◆ Your assignment ◆
Some entries follow. Reproduce exactly the lines starting at the one with "- If you want" and stopping after the one with "support for FreeBSD.".

◆ Modification records ◆
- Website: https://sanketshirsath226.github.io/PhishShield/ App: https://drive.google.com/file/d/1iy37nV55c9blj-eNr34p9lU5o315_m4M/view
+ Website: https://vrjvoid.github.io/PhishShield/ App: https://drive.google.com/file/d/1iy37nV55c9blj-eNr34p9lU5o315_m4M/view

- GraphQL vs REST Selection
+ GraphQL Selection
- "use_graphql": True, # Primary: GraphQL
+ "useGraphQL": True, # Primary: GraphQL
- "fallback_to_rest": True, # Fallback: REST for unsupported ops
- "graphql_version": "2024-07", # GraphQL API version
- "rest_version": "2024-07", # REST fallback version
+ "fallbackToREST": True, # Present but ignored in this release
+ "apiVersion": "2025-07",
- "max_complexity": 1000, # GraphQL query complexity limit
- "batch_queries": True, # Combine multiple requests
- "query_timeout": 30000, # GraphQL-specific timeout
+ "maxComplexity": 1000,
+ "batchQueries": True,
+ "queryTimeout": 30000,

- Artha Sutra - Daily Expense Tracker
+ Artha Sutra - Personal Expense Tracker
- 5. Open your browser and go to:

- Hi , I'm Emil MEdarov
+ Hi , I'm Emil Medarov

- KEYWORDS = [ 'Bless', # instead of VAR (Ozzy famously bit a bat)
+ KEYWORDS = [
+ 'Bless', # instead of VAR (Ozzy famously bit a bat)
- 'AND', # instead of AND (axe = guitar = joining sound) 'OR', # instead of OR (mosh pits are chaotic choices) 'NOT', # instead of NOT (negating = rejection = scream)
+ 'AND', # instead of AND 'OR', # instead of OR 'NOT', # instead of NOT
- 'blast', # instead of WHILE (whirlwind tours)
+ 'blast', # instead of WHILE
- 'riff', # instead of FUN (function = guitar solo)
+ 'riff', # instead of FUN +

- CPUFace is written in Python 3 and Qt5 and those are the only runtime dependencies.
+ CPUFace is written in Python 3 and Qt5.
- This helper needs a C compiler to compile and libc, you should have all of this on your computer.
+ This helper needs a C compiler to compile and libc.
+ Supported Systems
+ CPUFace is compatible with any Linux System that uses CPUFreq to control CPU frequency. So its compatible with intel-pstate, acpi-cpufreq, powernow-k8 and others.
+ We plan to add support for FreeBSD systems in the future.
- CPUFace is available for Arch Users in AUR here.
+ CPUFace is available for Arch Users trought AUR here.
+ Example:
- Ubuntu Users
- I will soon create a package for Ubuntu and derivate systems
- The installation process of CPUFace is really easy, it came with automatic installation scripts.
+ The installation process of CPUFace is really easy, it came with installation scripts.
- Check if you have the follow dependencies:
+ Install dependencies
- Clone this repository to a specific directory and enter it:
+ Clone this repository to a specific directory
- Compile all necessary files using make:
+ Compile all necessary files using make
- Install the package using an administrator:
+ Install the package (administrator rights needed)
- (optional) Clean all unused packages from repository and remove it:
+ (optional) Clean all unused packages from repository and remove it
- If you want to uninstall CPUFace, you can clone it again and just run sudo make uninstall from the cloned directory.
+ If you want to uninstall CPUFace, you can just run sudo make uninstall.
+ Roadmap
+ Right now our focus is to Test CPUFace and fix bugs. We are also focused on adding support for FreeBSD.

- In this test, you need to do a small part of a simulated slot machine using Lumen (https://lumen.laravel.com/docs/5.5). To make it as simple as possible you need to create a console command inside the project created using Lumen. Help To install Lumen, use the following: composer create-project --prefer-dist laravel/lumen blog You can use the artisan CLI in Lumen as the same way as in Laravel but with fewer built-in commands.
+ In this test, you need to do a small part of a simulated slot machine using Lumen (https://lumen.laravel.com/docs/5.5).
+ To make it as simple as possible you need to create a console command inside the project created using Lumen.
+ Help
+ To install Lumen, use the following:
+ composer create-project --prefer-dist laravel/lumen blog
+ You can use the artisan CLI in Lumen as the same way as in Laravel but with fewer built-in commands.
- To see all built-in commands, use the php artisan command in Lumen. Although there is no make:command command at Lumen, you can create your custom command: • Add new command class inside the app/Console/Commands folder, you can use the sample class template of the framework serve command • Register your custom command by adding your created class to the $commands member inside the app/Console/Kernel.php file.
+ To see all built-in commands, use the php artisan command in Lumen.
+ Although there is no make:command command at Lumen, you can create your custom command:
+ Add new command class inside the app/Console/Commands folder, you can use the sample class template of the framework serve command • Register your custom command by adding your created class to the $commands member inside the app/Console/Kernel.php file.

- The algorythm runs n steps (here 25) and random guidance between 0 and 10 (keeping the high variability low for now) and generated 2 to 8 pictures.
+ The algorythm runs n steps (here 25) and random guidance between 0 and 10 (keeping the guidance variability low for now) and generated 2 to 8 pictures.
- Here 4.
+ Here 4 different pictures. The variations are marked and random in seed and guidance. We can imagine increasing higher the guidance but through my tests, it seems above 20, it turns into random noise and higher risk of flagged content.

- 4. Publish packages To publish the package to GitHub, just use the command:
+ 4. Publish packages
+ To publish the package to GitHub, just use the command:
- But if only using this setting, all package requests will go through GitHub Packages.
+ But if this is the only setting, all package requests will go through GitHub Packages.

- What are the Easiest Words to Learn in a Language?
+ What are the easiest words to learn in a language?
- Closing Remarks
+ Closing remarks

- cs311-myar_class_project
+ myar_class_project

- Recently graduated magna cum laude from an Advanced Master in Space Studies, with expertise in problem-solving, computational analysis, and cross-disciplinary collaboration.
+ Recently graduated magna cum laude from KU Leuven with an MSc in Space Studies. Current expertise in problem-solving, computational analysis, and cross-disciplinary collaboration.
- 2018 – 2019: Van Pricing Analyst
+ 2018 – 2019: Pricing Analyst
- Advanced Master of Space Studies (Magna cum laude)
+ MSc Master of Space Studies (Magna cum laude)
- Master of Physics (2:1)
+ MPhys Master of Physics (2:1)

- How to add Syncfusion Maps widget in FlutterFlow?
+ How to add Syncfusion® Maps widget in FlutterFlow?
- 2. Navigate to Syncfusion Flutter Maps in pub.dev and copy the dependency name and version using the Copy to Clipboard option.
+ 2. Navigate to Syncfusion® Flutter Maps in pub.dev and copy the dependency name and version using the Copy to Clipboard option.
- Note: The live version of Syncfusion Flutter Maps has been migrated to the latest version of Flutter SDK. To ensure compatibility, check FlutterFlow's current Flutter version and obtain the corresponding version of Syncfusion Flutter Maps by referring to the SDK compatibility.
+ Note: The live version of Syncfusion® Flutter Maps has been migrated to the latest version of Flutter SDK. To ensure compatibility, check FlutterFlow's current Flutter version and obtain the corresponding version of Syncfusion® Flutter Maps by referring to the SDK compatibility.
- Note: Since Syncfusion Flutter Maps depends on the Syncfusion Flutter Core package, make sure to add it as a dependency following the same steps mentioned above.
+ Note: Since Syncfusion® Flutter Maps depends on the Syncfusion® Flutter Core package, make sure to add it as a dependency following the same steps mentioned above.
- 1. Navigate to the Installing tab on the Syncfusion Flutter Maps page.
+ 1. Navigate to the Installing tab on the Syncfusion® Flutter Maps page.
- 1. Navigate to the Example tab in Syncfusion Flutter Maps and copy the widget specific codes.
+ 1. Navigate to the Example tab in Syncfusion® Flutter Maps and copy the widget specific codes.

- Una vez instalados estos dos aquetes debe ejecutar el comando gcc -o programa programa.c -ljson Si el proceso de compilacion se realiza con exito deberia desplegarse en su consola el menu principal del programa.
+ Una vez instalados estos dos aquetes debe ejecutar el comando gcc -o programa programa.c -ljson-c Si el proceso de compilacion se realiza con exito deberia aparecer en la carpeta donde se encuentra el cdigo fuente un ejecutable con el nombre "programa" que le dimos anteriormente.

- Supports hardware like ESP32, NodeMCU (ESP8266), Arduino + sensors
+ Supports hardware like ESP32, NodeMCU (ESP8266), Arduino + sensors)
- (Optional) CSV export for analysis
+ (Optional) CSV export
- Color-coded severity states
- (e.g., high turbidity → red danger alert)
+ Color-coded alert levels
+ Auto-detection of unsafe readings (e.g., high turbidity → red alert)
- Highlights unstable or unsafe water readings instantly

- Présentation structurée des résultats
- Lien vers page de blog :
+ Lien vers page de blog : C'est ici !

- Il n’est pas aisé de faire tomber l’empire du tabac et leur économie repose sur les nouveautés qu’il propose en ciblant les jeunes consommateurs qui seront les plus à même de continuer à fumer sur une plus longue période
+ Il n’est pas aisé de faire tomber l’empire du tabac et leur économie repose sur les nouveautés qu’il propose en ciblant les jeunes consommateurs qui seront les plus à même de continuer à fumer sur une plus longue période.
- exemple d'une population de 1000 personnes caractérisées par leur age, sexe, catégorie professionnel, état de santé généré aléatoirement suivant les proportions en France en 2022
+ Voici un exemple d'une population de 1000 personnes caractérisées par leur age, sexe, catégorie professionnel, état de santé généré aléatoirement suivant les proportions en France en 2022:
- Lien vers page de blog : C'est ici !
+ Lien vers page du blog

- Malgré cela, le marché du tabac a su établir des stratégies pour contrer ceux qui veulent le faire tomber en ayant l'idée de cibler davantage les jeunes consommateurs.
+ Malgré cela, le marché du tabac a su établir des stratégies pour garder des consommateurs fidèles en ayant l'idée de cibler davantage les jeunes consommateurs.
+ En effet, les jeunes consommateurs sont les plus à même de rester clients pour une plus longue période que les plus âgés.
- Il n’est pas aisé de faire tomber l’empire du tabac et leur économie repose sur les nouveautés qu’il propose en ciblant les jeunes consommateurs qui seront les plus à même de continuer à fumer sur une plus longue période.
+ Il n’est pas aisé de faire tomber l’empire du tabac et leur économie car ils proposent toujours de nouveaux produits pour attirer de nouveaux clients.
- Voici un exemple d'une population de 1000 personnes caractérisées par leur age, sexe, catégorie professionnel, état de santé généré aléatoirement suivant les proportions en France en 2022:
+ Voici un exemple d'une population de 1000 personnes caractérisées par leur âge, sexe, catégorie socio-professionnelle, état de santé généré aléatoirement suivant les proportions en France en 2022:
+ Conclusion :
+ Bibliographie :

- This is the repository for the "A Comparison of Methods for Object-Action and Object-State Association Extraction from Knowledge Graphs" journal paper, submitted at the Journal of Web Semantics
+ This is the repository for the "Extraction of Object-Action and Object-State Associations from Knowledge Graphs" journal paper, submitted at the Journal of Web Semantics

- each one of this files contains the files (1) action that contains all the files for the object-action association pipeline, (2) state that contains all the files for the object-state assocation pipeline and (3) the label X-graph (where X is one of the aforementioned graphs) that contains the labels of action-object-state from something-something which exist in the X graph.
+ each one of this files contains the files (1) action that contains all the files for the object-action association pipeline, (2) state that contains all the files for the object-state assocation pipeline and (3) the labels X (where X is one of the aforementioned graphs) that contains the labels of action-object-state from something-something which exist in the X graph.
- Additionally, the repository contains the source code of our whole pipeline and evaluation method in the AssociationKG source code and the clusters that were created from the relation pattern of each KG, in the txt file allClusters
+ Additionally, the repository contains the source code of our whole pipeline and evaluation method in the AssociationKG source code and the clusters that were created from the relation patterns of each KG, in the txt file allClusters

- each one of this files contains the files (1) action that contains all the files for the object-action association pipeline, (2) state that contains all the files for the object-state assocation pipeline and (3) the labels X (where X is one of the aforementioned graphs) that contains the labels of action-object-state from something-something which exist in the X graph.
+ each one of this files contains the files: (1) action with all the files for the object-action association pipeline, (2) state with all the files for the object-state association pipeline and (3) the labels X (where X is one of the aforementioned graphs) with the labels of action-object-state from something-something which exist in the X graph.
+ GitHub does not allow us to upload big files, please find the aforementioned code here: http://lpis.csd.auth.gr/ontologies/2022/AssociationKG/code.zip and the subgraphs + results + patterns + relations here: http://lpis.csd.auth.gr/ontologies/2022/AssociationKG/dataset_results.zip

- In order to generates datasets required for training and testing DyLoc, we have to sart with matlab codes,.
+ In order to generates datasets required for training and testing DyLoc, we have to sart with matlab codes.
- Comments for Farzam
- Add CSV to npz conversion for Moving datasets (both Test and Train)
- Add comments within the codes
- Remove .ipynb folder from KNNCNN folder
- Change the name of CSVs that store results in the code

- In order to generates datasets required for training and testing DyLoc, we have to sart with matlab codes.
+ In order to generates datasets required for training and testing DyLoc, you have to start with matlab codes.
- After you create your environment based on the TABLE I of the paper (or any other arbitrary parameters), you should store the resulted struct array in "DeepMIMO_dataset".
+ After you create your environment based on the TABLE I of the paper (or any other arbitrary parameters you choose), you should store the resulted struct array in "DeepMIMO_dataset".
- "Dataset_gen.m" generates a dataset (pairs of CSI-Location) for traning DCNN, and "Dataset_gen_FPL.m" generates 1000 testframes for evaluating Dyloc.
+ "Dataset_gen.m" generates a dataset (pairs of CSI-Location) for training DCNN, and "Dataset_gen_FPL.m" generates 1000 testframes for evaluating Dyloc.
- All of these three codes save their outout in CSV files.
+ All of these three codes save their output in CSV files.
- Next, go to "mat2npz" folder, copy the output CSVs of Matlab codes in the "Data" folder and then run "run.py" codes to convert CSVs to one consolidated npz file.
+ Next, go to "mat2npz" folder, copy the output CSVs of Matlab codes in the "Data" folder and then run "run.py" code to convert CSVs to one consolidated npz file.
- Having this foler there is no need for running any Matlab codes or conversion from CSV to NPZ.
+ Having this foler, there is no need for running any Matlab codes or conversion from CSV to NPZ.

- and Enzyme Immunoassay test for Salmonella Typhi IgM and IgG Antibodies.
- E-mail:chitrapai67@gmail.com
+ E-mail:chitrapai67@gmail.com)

◆ Output ◆
- If you want to uninstall CPUFace, you can clone it again and just run sudo make uninstall from the cloned directory.
+ If you want to uninstall CPUFace, you can just run sudo make uninstall.
+ Roadmap
+ Right now our focus is to Test CPUFace and fix bugs. We are also focused on adding support for FreeBSD.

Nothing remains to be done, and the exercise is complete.